▼▼▼

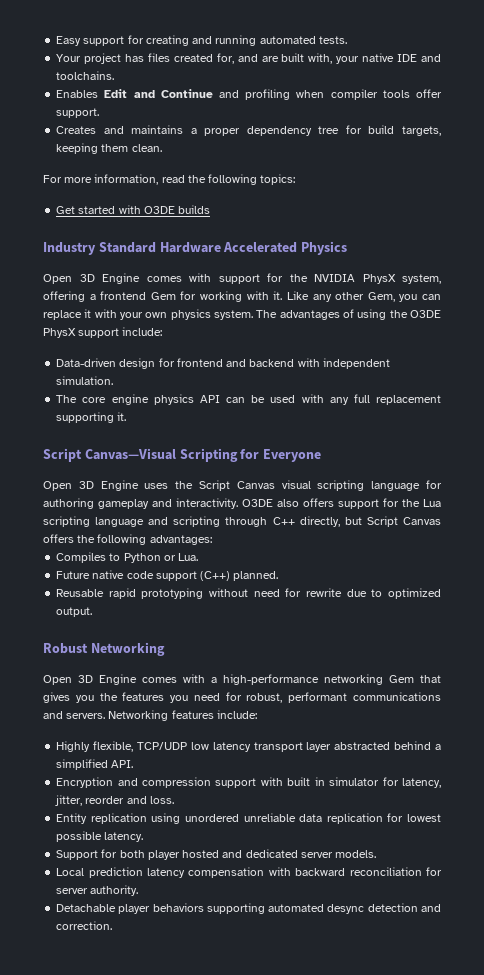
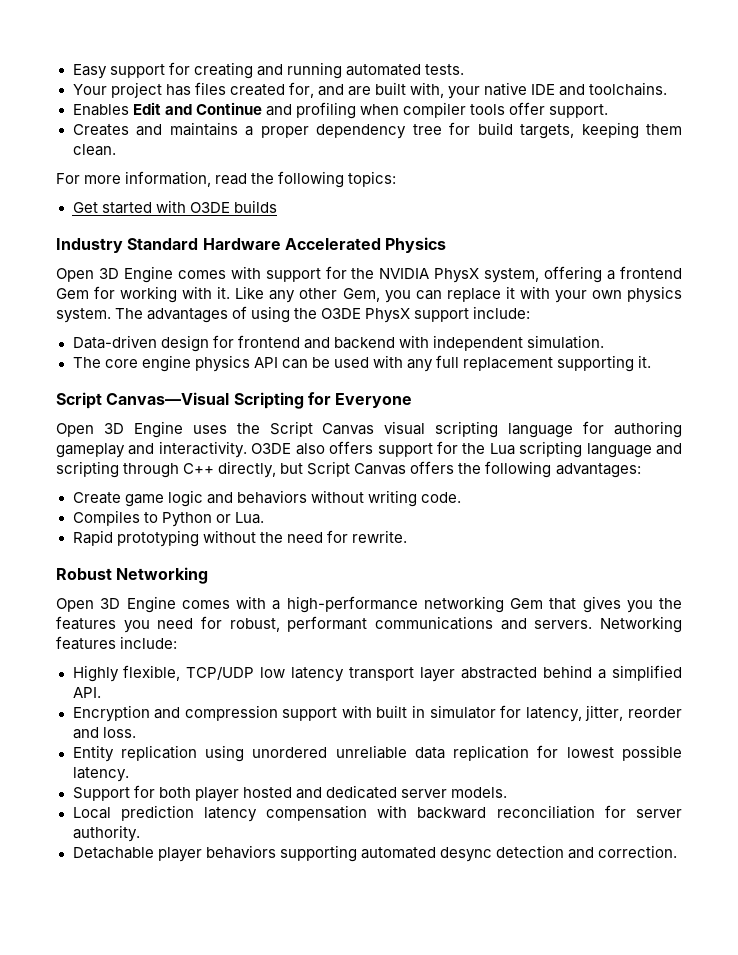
+ Create game logic and behaviors without writing code.
- Future native code support (C++) planned.
- Reusable rapid prototyping without need for rewrite due to optimized output.
+ Rapid prototyping without the need for rewrite.

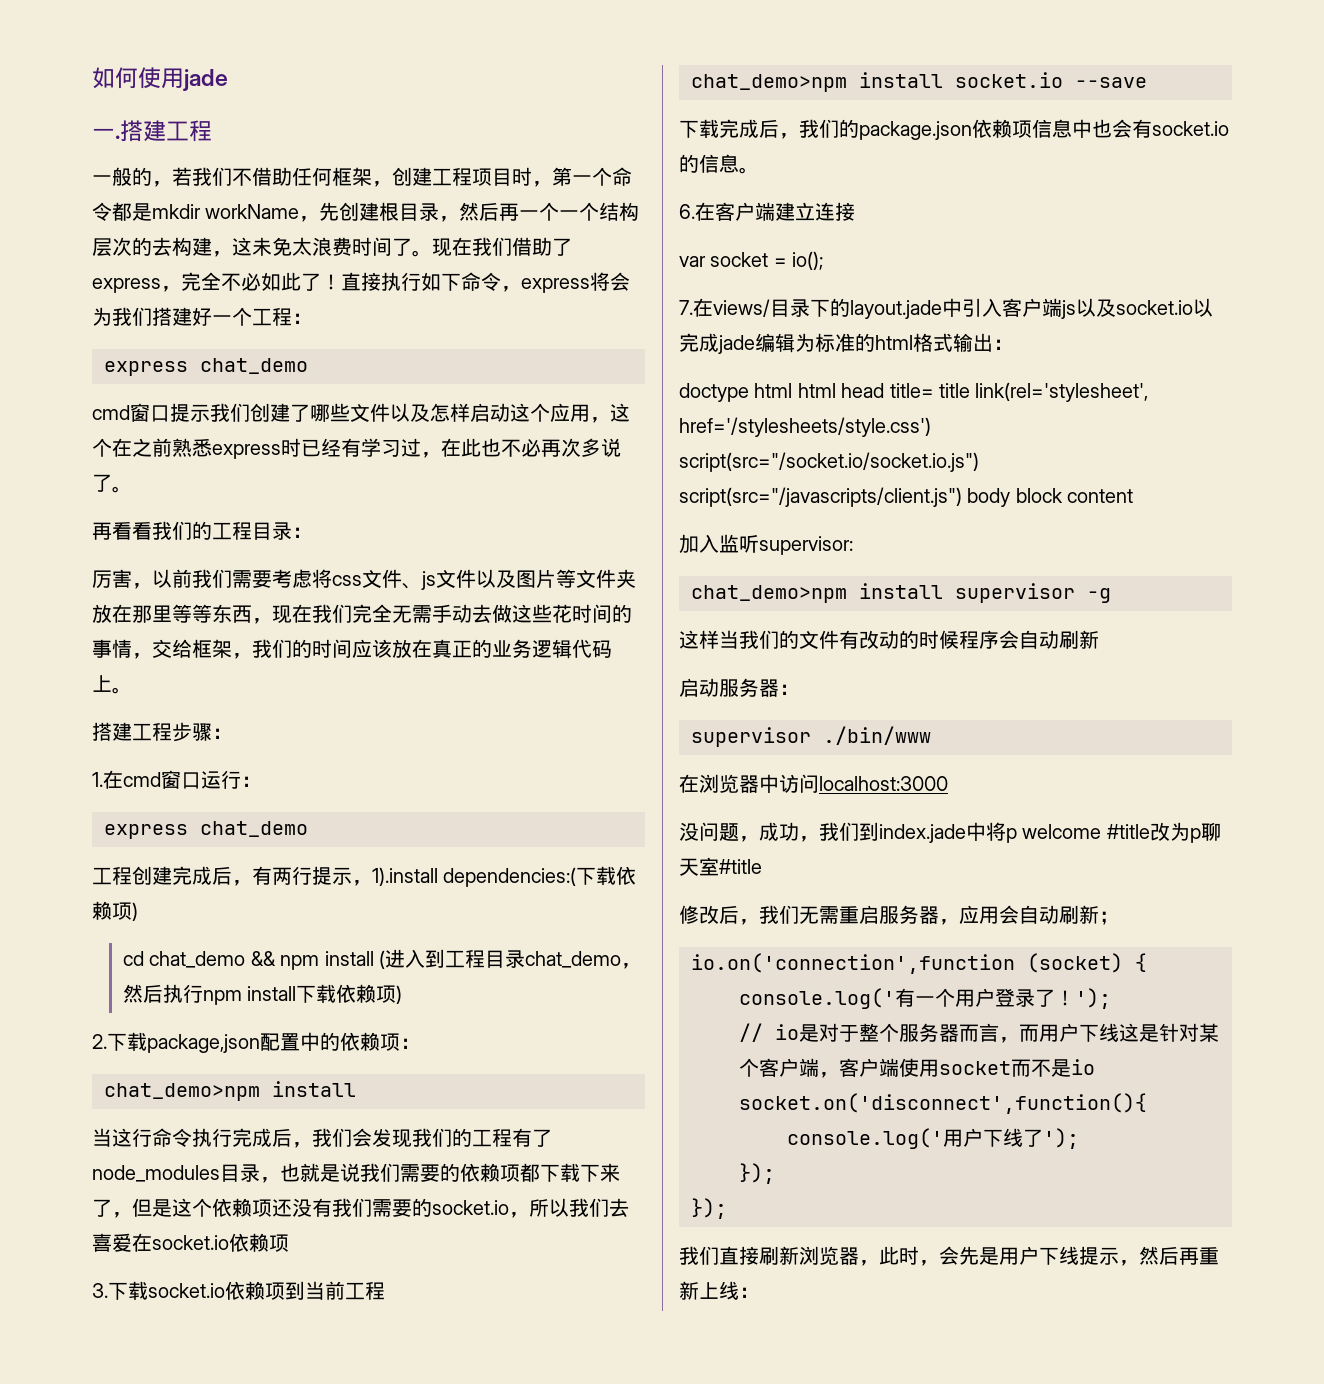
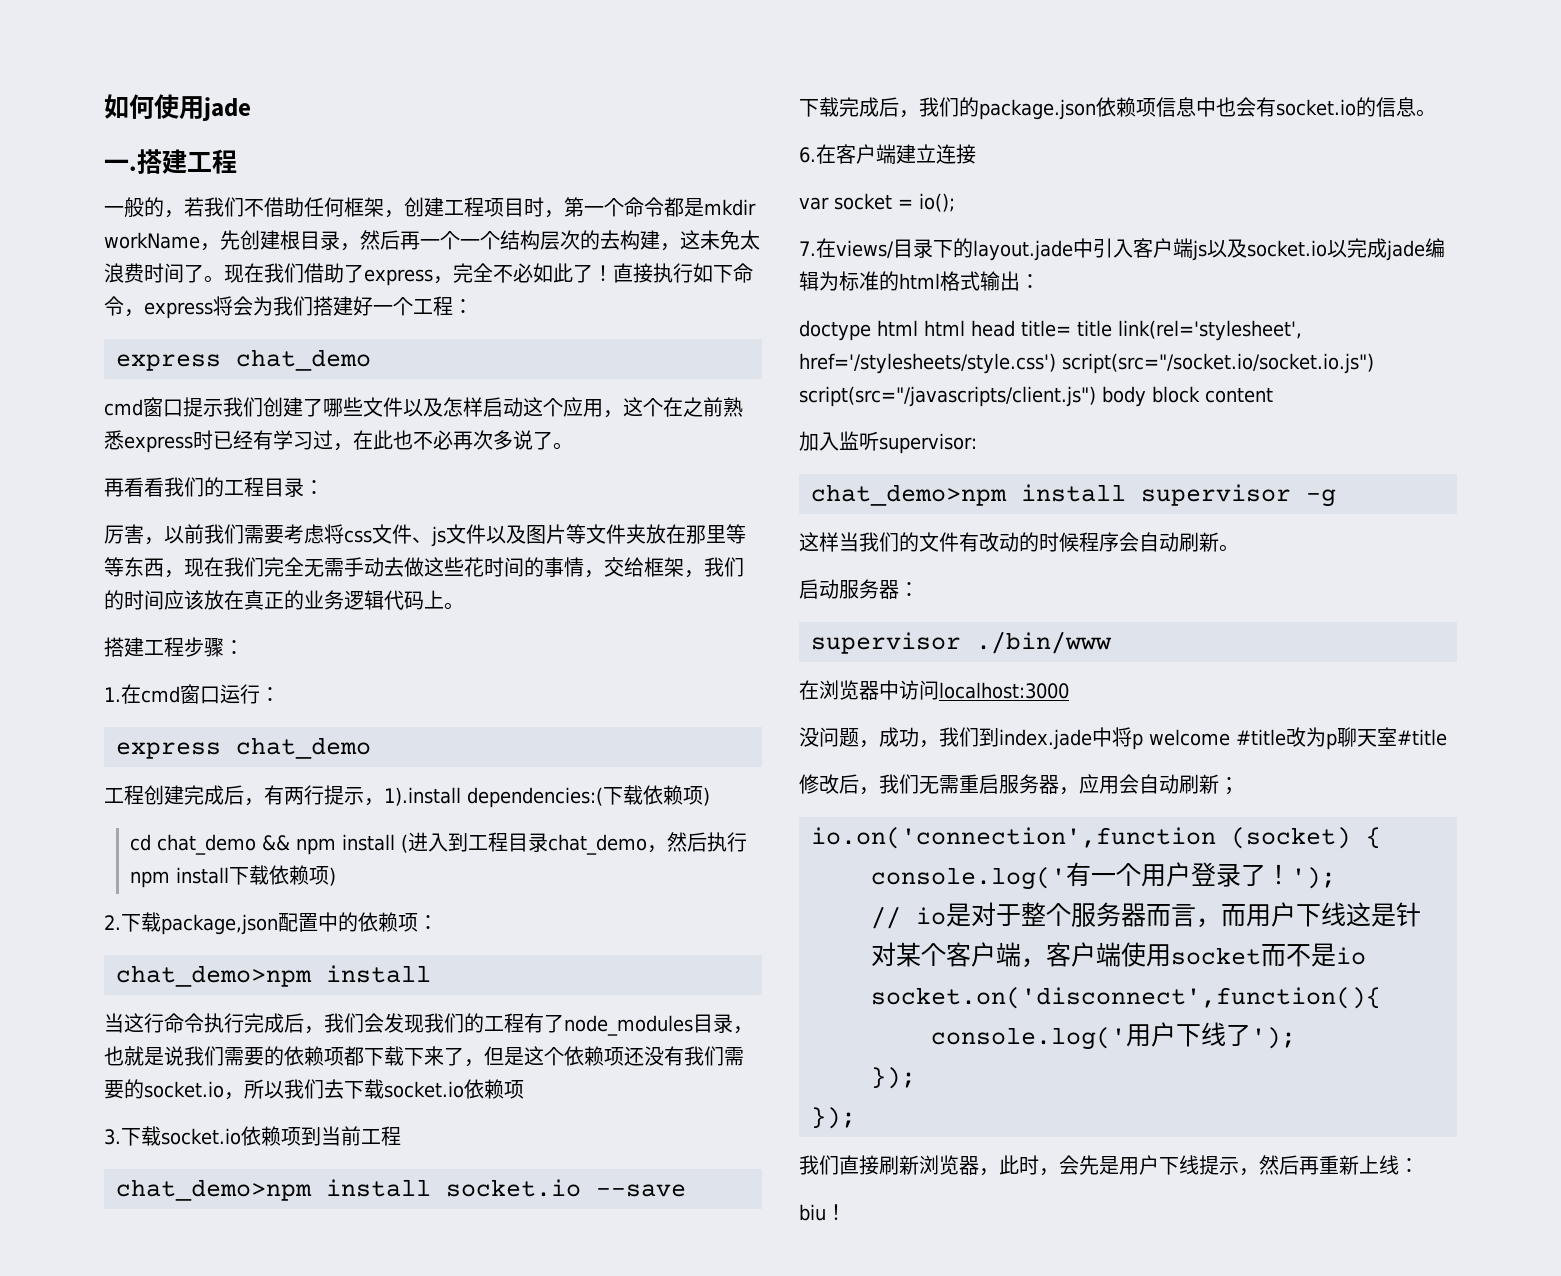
- 当这行命令执行完成后，我们会发现我们的工程有了node_modules目录，也就是说我们需要的依赖项都下载下来了，但是这个依赖项还没有我们需要的socket.io，所以我们去喜爱在socket.io依赖项
+ 当这行命令执行完成后，我们会发现我们的工程有了node_modules目录，也就是说我们需要的依赖项都下载下来了，但是这个依赖项还没有我们需要的socket.io，所以我们去下载socket.io依赖项
- 这样当我们的文件有改动的时候程序会自动刷新
+ 这样当我们的文件有改动的时候程序会自动刷新。
+ biu！

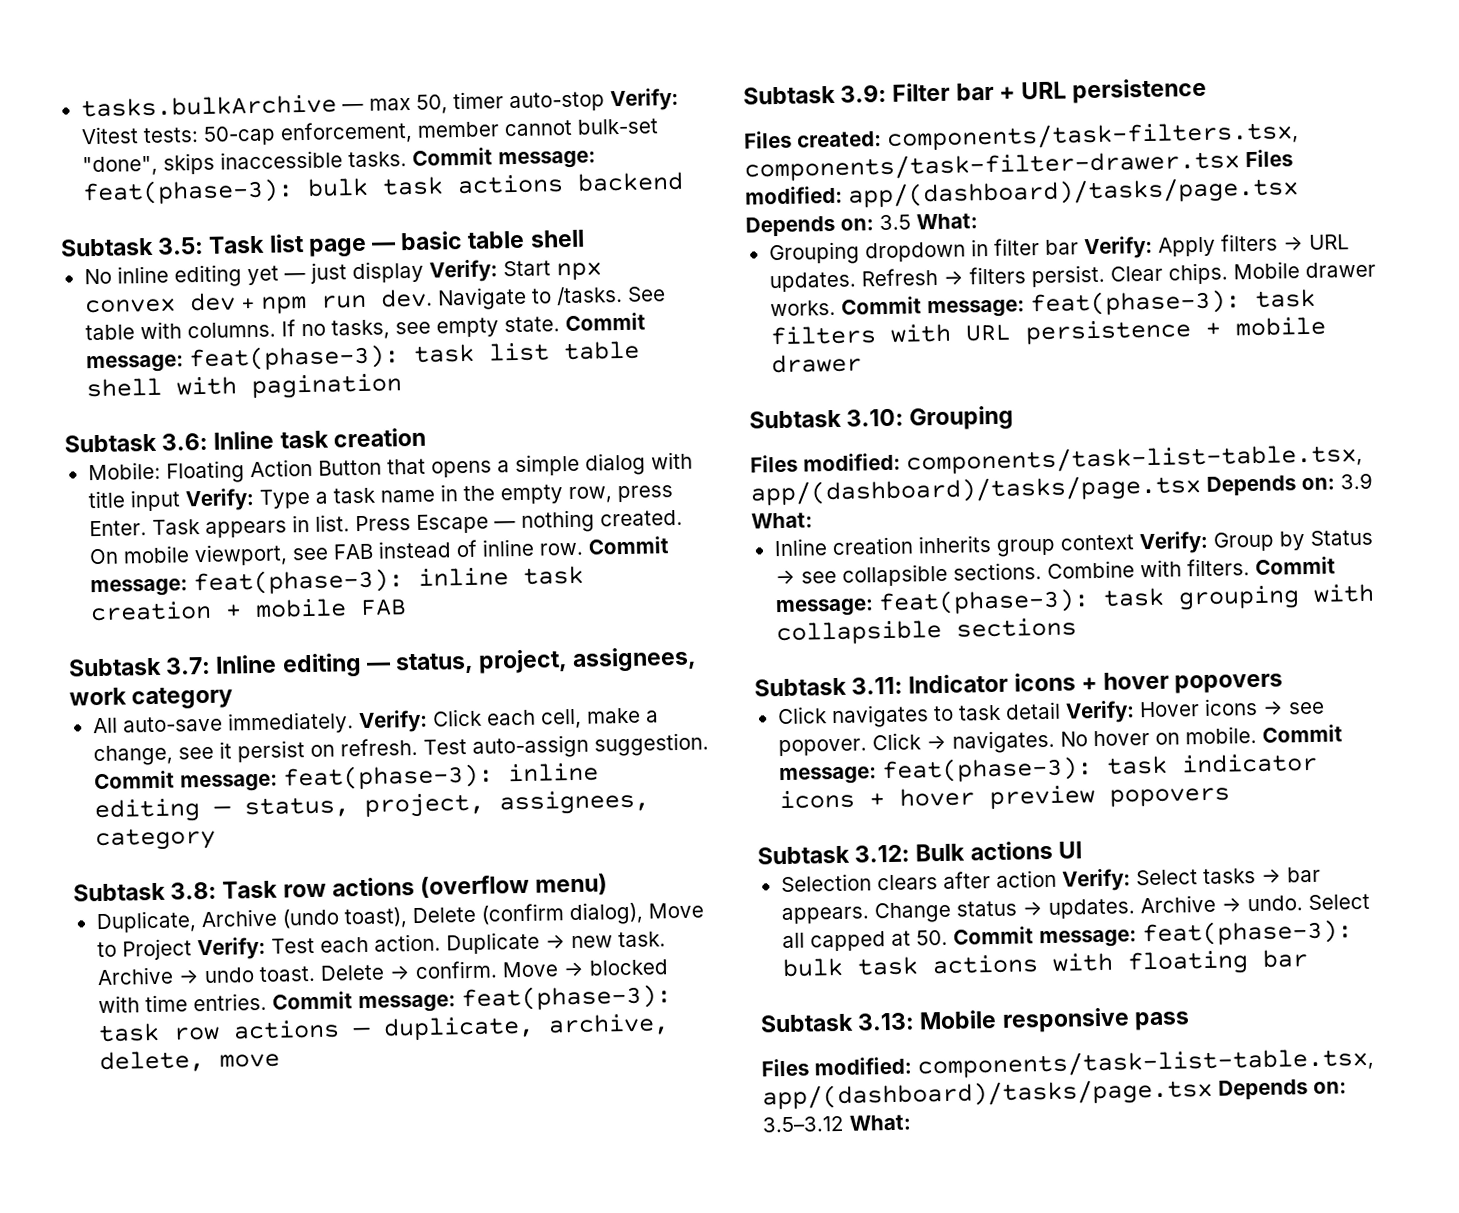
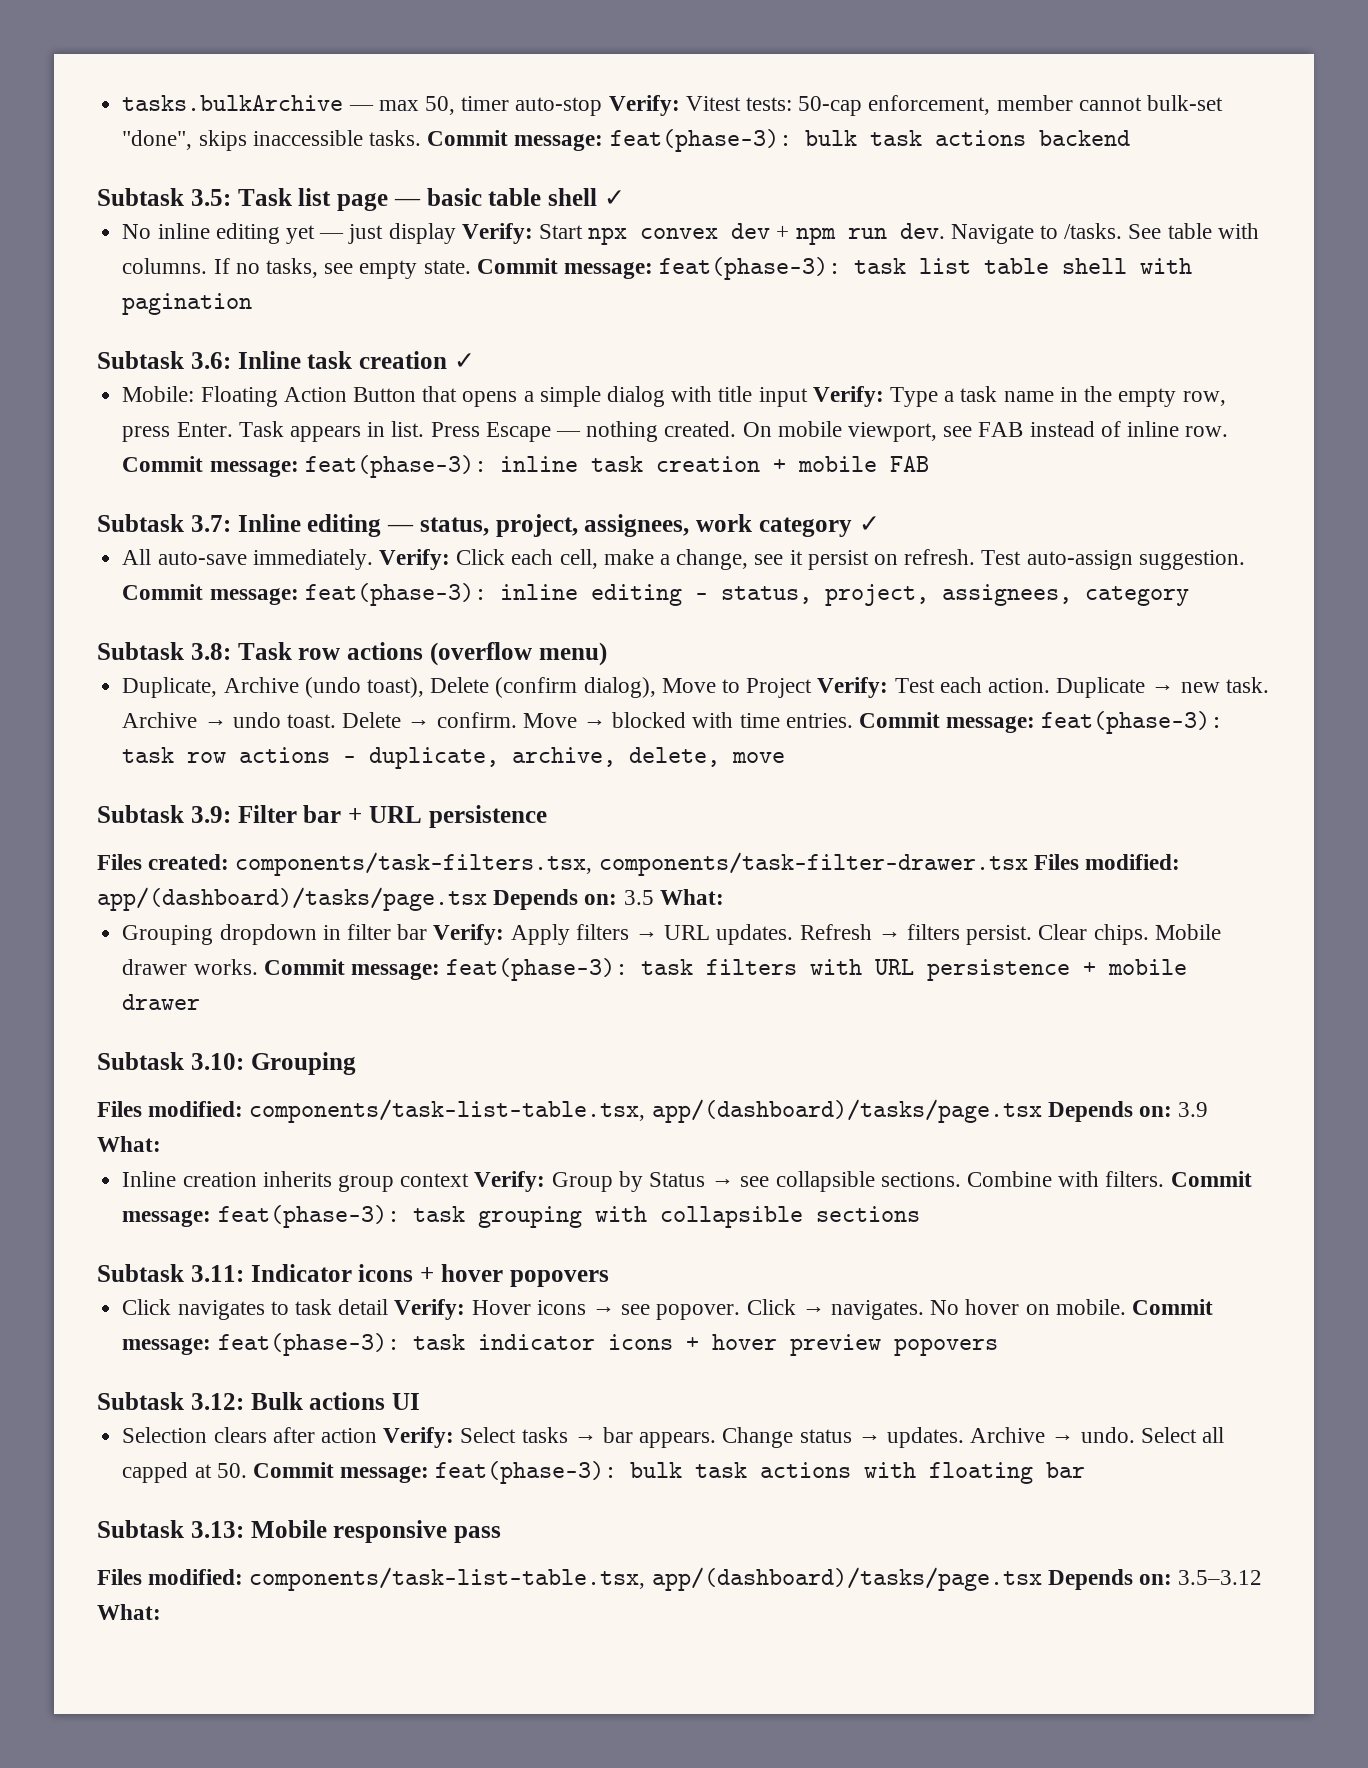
- Subtask 3.5: Task list page — basic table shell
+ Subtask 3.5: Task list page — basic table shell ✓
- Subtask 3.6: Inline task creation
+ Subtask 3.6: Inline task creation ✓
- Subtask 3.7: Inline editing — status, project, assignees, work category
+ Subtask 3.7: Inline editing — status, project, assignees, work category ✓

▲▲▲

* [Task requirements]: The reply must consist solely of the lines from the one containing "- Subtask 3.7: Inline" through the last line in the material above, reproduced exactly.

* [Solution below]:
- Subtask 3.7: Inline editing — status, project, assignees, work category
+ Subtask 3.7: Inline editing — status, project, assignees, work category ✓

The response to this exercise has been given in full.